A very ominous accompanying phenomenon of Ophelia was a very red sun in the mid-daytime sky - a result of Saharan dust and smoke from Portuguese wildfires being sucked up high into the atmosphere.  For an hour or so, you could actually smell the smoke from Portugal at ground level over large areas of the UK.  With high temperatures as well, it felt  very much like walking around in north Africa!

Ophelia out at sea, on its way to the UK.

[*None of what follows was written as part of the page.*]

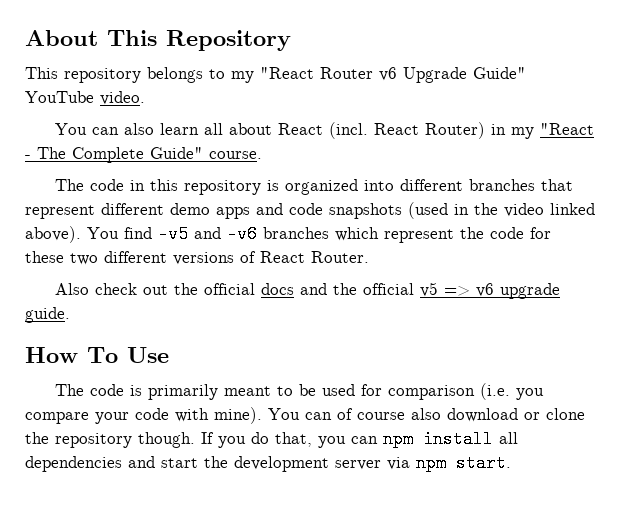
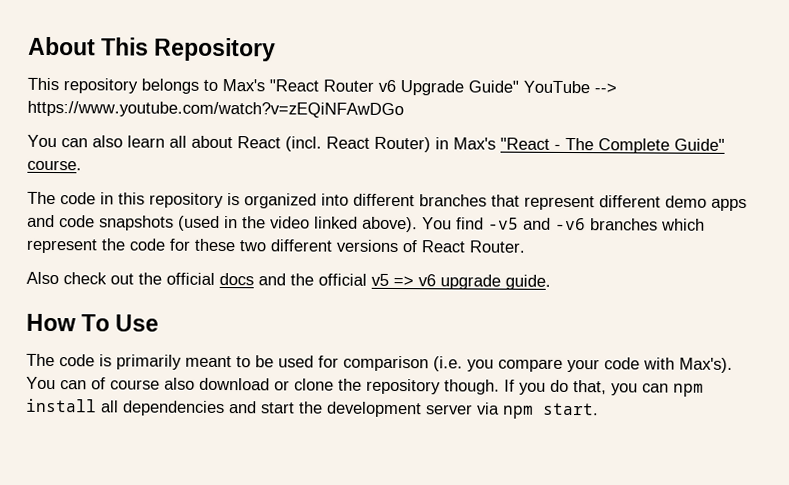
[231,71,254,83] my -> [222,79,265,92] Max's
[100,91,145,105] video. -> [594,83,617,94] [27,100,404,119] --> https://www.youtube.com/watch?v=zEQiNFAwDGo
[511,127,535,139] my -> [453,137,496,150] Max's
[214,407,262,424] mine). -> [679,357,733,373] Max's).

For the first time since moving here 9 years ago, I had to tilt the 12m beam and tower over to protect it from the severe gusts, which may have topped 90mph at times.  The tilt-over was prompted not so much by the wind strength, but by a gust managing to slip the antenna on its stub mast by 90 degrees.  Luckily, it stopped turning at that point, allowing time to stabilise matters by luffing.  The retractable tower is, fortunately, easy and quick to bring down in an emergency: it took about 1.5 minutes with the help of the Station Manager.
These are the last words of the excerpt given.